=== Begin Enclosure ===

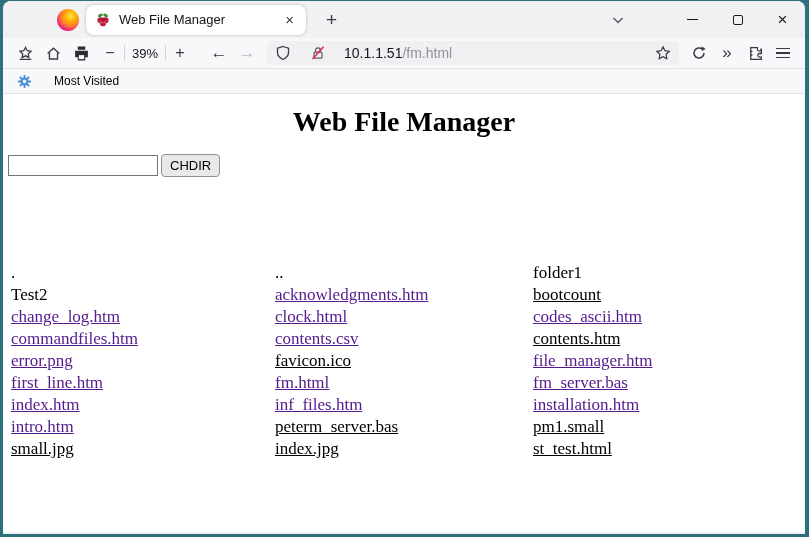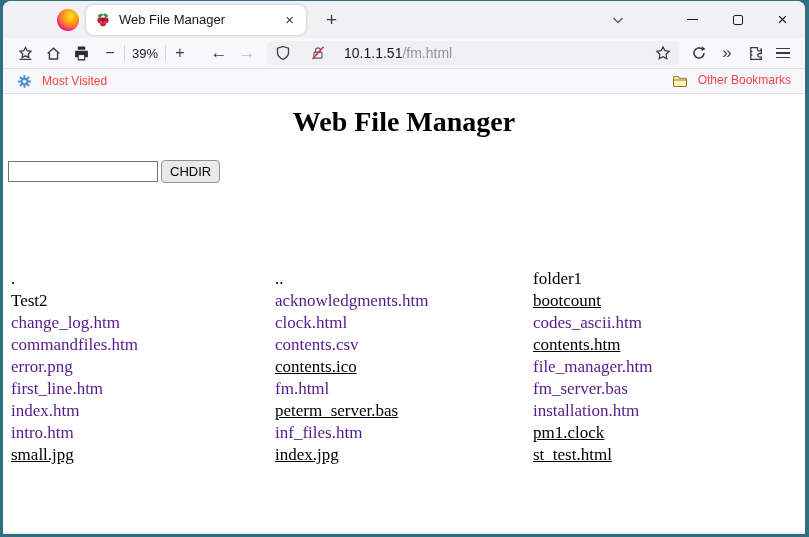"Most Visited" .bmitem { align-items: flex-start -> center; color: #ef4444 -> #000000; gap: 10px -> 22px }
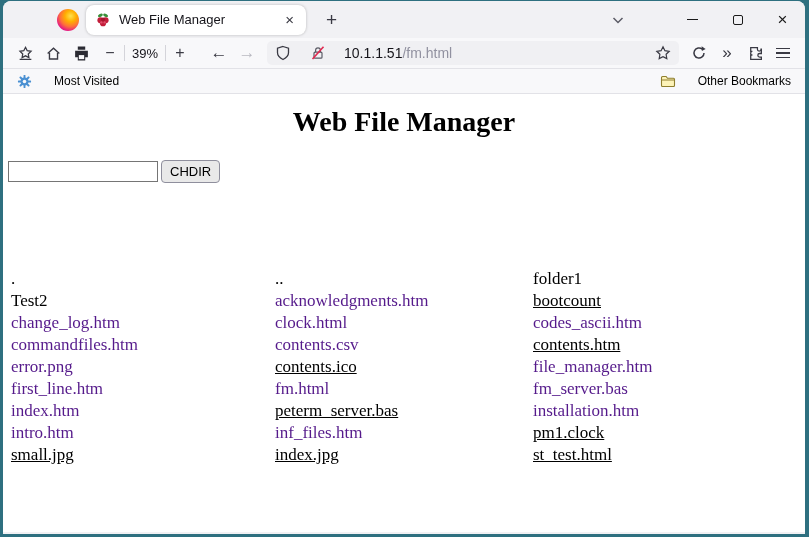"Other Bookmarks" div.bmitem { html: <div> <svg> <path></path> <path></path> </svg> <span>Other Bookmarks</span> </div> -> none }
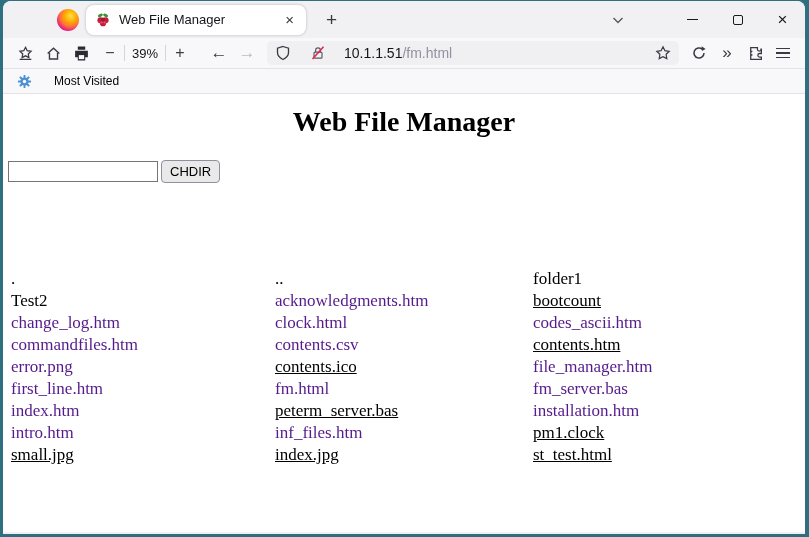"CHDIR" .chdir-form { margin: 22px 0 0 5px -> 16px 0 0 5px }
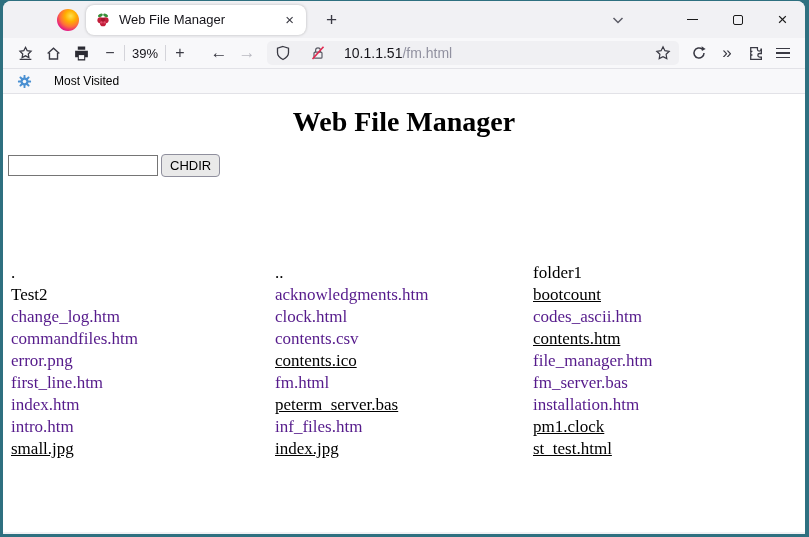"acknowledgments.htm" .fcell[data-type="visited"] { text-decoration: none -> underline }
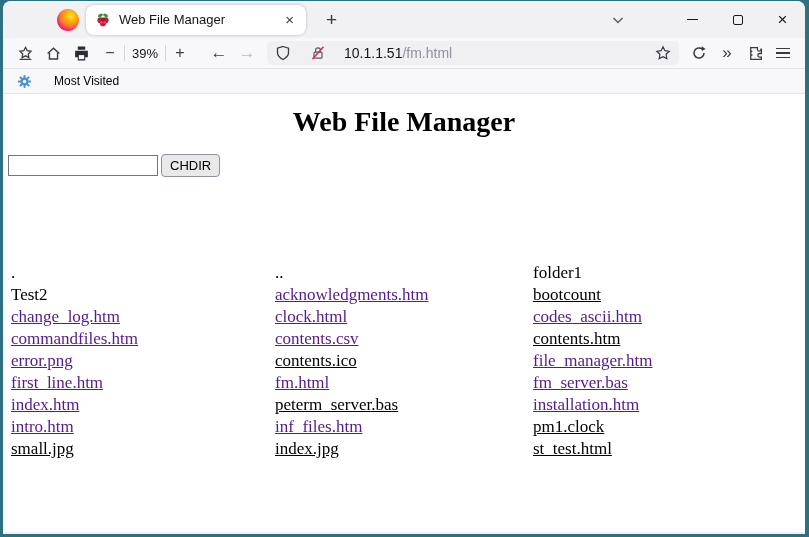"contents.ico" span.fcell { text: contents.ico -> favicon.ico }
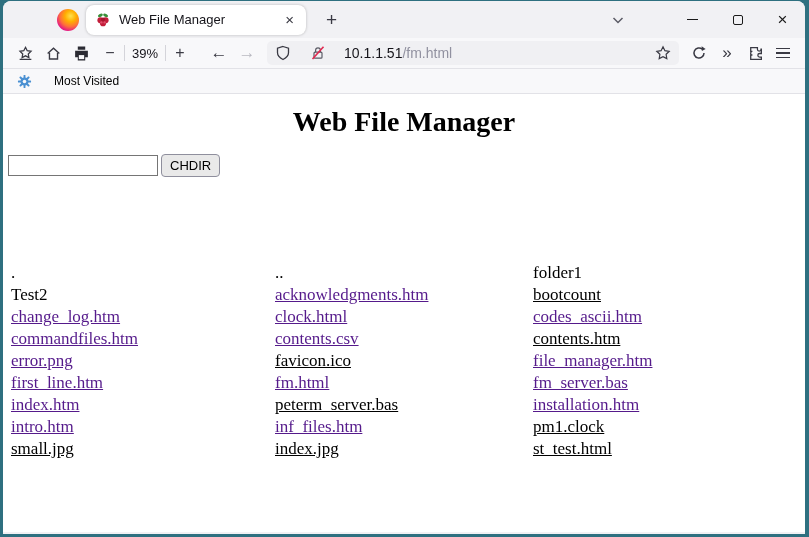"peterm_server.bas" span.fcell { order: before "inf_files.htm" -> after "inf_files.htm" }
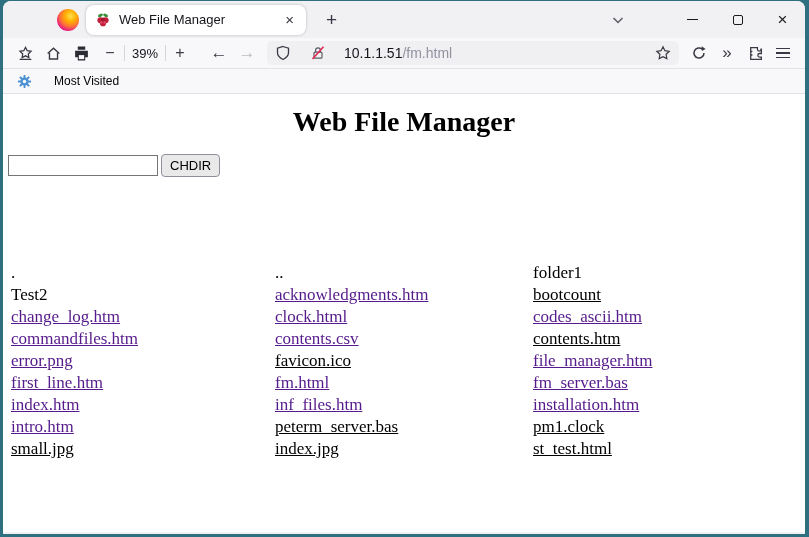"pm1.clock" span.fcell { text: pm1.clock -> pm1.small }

=== End Enclosure ===
=== Begin Enclosure ===

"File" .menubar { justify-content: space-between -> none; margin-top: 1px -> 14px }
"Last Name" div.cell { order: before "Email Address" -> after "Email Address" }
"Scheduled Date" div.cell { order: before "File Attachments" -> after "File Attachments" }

=== End Enclosure ===

## TASK
From the records above, quote word for word only the lines beginning at the line that has "text: contents.ico ->" and stopping after the line that has "text: pm1.clock ->". Omit the pictures.

## TASK ANSWER
"contents.ico" span.fcell { text: contents.ico -> favicon.ico }
"peterm_server.bas" span.fcell { order: before "inf_files.htm" -> after "inf_files.htm" }
"pm1.clock" span.fcell { text: pm1.clock -> pm1.small }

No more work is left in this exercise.